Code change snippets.
* * * * *
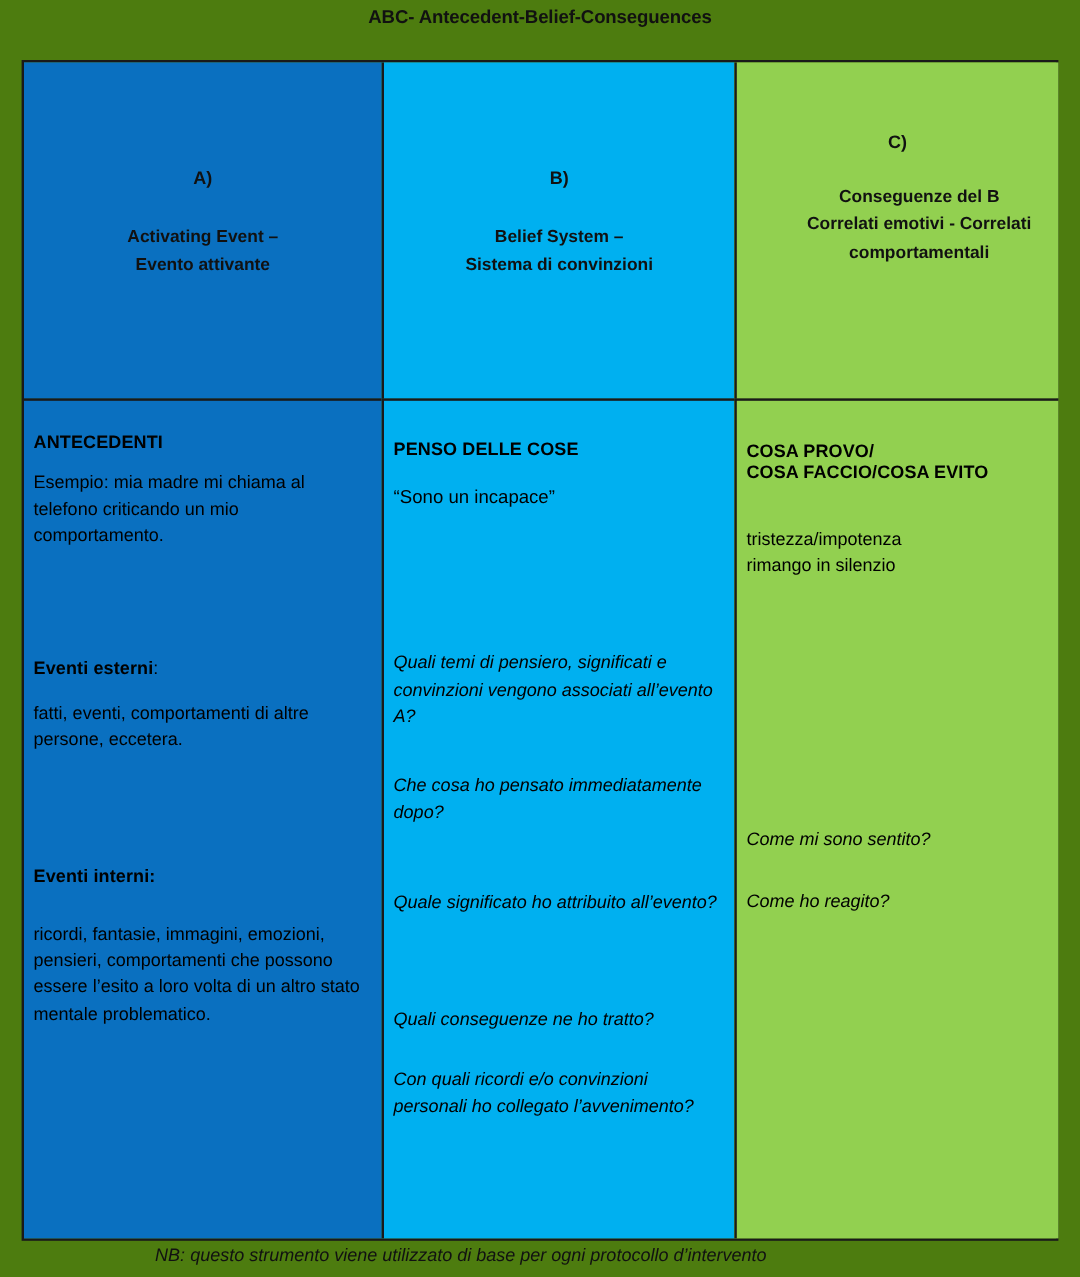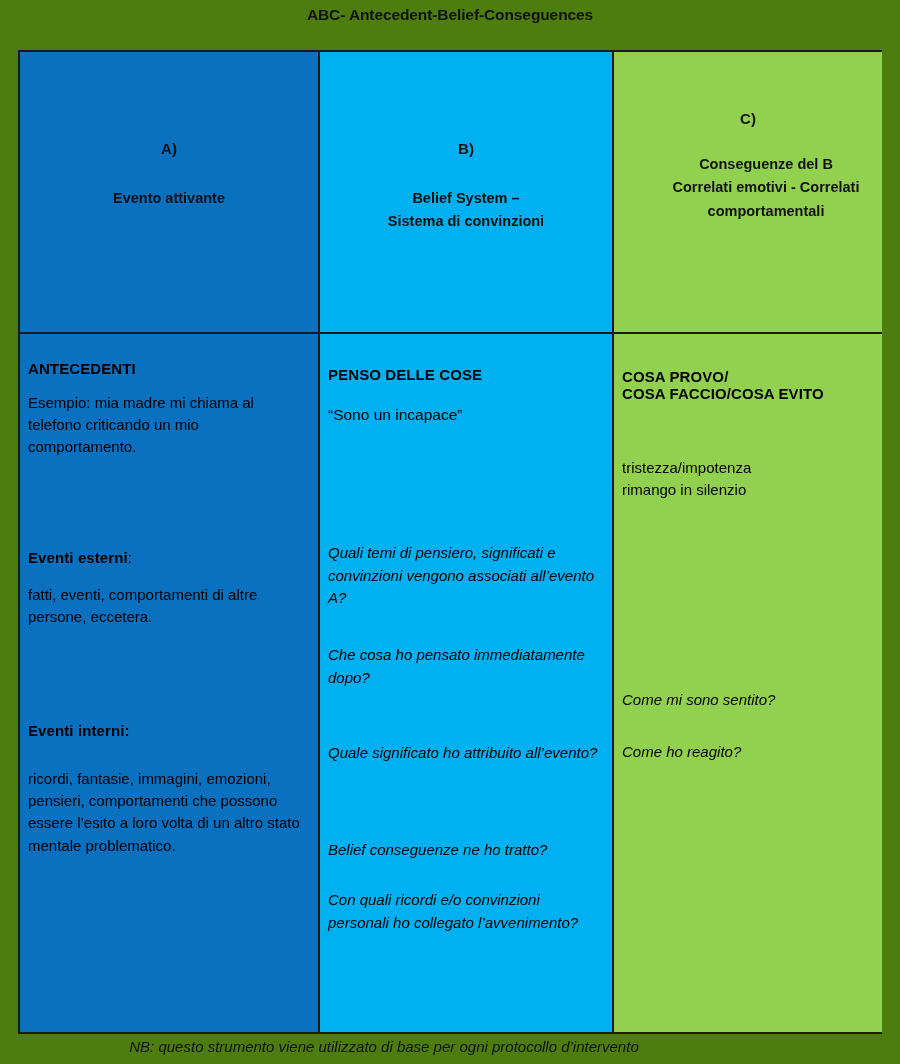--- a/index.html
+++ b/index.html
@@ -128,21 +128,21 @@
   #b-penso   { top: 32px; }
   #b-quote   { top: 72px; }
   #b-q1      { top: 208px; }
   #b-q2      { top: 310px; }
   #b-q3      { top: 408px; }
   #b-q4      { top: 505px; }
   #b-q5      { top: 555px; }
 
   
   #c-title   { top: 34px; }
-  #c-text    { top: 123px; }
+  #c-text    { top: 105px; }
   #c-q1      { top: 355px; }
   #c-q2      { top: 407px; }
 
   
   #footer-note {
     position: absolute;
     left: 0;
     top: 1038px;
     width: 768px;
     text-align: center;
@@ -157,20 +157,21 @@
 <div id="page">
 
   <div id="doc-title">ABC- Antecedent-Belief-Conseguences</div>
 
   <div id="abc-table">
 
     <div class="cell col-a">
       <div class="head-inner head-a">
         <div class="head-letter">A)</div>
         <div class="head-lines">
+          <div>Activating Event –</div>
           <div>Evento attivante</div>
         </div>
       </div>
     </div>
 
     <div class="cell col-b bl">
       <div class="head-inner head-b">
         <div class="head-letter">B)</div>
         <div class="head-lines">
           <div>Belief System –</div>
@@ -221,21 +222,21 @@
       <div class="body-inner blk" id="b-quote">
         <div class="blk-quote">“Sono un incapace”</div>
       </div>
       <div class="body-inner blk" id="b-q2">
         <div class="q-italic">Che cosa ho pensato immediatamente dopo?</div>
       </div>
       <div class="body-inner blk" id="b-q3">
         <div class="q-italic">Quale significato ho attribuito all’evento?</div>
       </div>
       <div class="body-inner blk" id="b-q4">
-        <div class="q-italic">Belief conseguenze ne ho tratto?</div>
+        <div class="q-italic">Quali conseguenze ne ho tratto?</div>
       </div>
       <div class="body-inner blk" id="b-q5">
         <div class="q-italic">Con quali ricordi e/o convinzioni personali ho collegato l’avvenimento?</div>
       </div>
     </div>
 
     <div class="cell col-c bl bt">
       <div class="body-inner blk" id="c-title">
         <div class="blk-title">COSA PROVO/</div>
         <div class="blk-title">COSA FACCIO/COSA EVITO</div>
* * * * *
TASK REQUIREMENTS. Output, exactly, all the records above; include no pictures.

ANSWER SPACE.
--- a/index.html
+++ b/index.html
@@ -128,21 +128,21 @@
   #b-penso   { top: 32px; }
   #b-quote   { top: 72px; }
   #b-q1      { top: 208px; }
   #b-q2      { top: 310px; }
   #b-q3      { top: 408px; }
   #b-q4      { top: 505px; }
   #b-q5      { top: 555px; }
 
   
   #c-title   { top: 34px; }
-  #c-text    { top: 123px; }
+  #c-text    { top: 105px; }
   #c-q1      { top: 355px; }
   #c-q2      { top: 407px; }
 
   
   #footer-note {
     position: absolute;
     left: 0;
     top: 1038px;
     width: 768px;
     text-align: center;
@@ -157,20 +157,21 @@
 <div id="page">
 
   <div id="doc-title">ABC- Antecedent-Belief-Conseguences</div>
 
   <div id="abc-table">
 
     <div class="cell col-a">
       <div class="head-inner head-a">
         <div class="head-letter">A)</div>
         <div class="head-lines">
+          <div>Activating Event –</div>
           <div>Evento attivante</div>
         </div>
       </div>
     </div>
 
     <div class="cell col-b bl">
       <div class="head-inner head-b">
         <div class="head-letter">B)</div>
         <div class="head-lines">
           <div>Belief System –</div>
@@ -221,21 +222,21 @@
       <div class="body-inner blk" id="b-quote">
         <div class="blk-quote">“Sono un incapace”</div>
       </div>
       <div class="body-inner blk" id="b-q2">
         <div class="q-italic">Che cosa ho pensato immediatamente dopo?</div>
       </div>
       <div class="body-inner blk" id="b-q3">
         <div class="q-italic">Quale significato ho attribuito all’evento?</div>
       </div>
       <div class="body-inner blk" id="b-q4">
-        <div class="q-italic">Belief conseguenze ne ho tratto?</div>
+        <div class="q-italic">Quali conseguenze ne ho tratto?</div>
       </div>
       <div class="body-inner blk" id="b-q5">
         <div class="q-italic">Con quali ricordi e/o convinzioni personali ho collegato l’avvenimento?</div>
       </div>
     </div>
 
     <div class="cell col-c bl bt">
       <div class="body-inner blk" id="c-title">
         <div class="blk-title">COSA PROVO/</div>
         <div class="blk-title">COSA FACCIO/COSA EVITO</div>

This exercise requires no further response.